• **Task to complete**:
All that is wanted is how many lines in the records below include the string "number".

(Difference listings)
▬▬▬▬▬▬▬▬▬▬

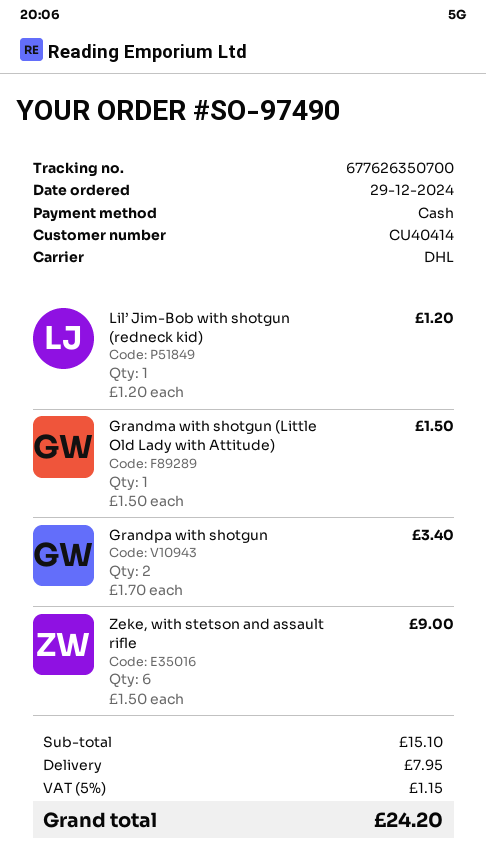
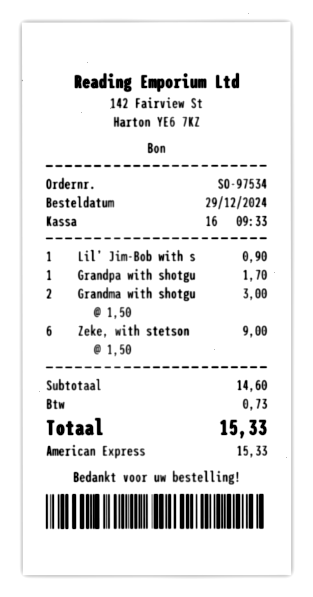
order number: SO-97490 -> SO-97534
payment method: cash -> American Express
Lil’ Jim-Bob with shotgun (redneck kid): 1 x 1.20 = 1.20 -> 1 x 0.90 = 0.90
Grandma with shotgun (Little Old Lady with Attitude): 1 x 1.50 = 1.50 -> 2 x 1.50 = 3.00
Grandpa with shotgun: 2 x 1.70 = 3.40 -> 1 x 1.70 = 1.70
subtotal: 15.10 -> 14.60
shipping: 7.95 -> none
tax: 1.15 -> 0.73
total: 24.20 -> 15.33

▬▬▬▬▬▬▬▬▬▬

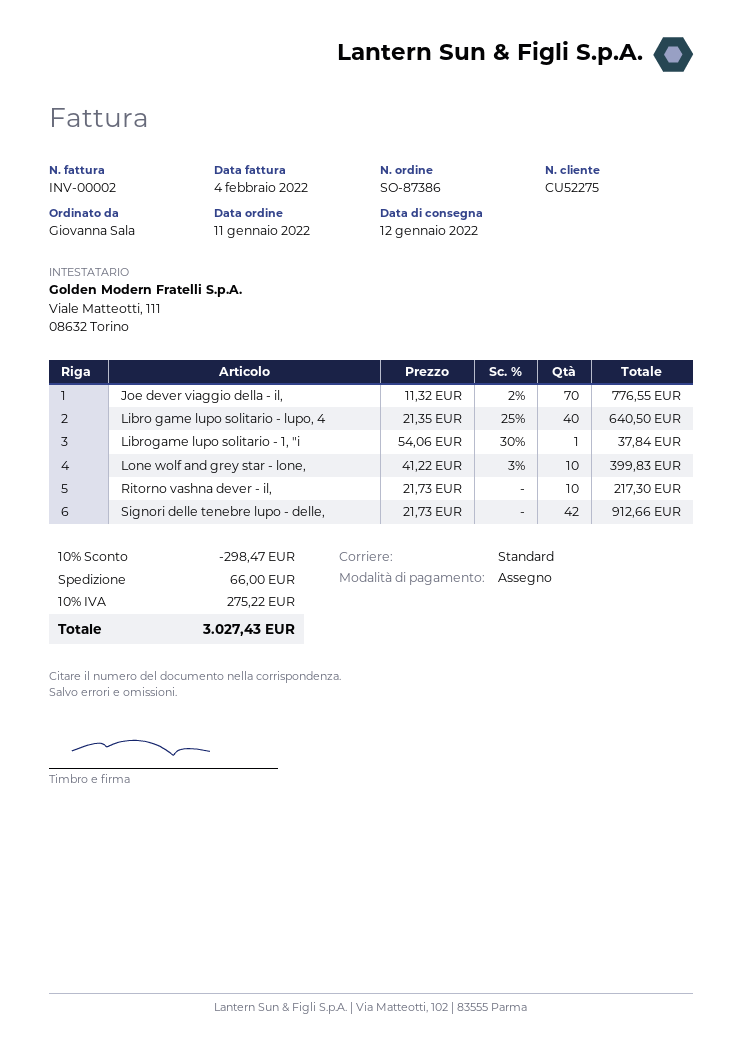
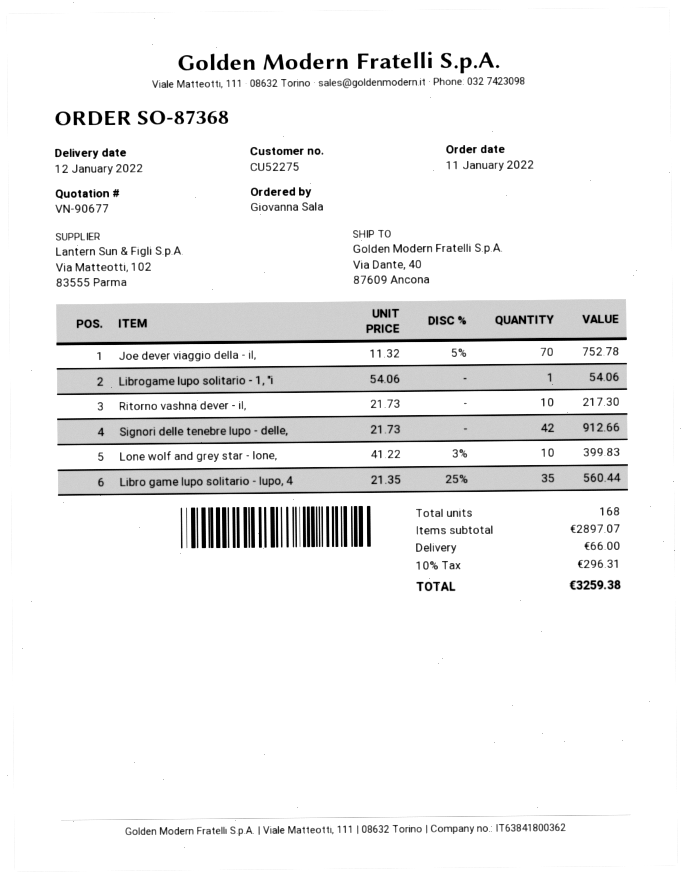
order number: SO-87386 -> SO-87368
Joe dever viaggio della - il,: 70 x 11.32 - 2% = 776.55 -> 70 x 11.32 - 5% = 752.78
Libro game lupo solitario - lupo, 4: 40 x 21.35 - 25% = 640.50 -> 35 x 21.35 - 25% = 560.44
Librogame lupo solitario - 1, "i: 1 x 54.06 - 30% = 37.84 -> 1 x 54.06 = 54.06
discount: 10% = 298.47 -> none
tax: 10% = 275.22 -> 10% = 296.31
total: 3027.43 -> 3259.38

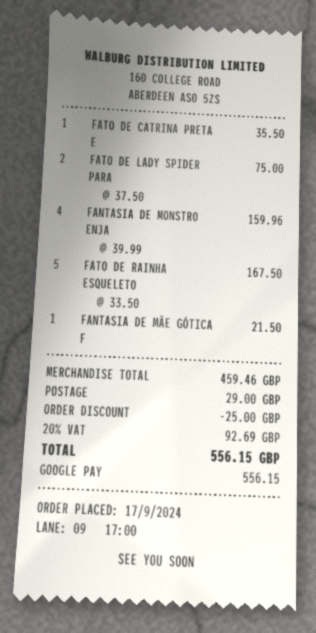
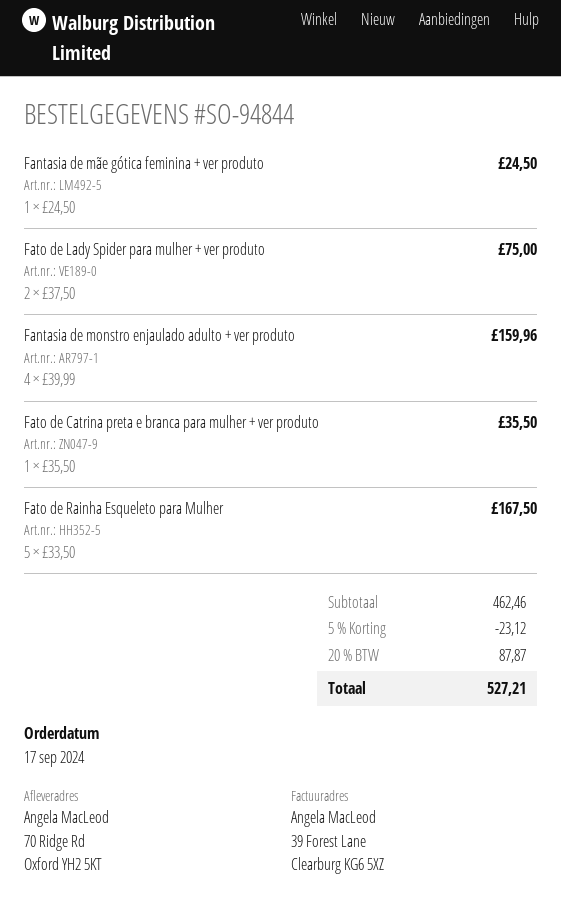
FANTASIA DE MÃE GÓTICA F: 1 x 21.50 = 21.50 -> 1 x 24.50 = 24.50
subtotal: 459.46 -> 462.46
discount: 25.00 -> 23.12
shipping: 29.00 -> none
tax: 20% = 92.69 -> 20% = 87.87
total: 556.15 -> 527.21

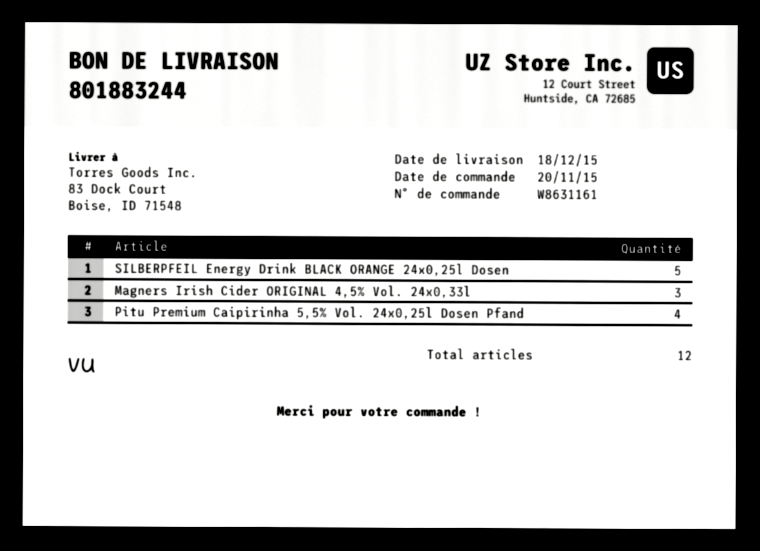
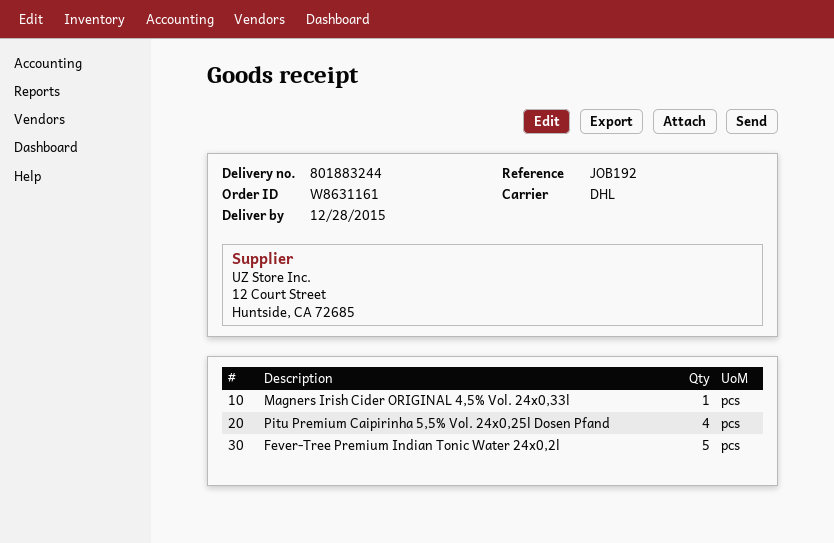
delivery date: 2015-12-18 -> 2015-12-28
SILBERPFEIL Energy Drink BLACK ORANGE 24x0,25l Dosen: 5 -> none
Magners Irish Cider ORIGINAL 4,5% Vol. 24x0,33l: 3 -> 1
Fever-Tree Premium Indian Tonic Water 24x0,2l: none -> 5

▬▬▬▬▬▬▬▬▬▬

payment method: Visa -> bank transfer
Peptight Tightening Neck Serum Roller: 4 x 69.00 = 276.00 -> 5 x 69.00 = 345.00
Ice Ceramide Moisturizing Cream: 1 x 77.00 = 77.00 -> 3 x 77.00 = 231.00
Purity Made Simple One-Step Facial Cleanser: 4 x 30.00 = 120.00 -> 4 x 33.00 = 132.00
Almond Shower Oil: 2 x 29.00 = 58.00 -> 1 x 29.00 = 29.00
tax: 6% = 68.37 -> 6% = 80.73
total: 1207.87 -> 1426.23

▬▬▬▬▬▬▬▬▬▬

• **Solved exercise**:
2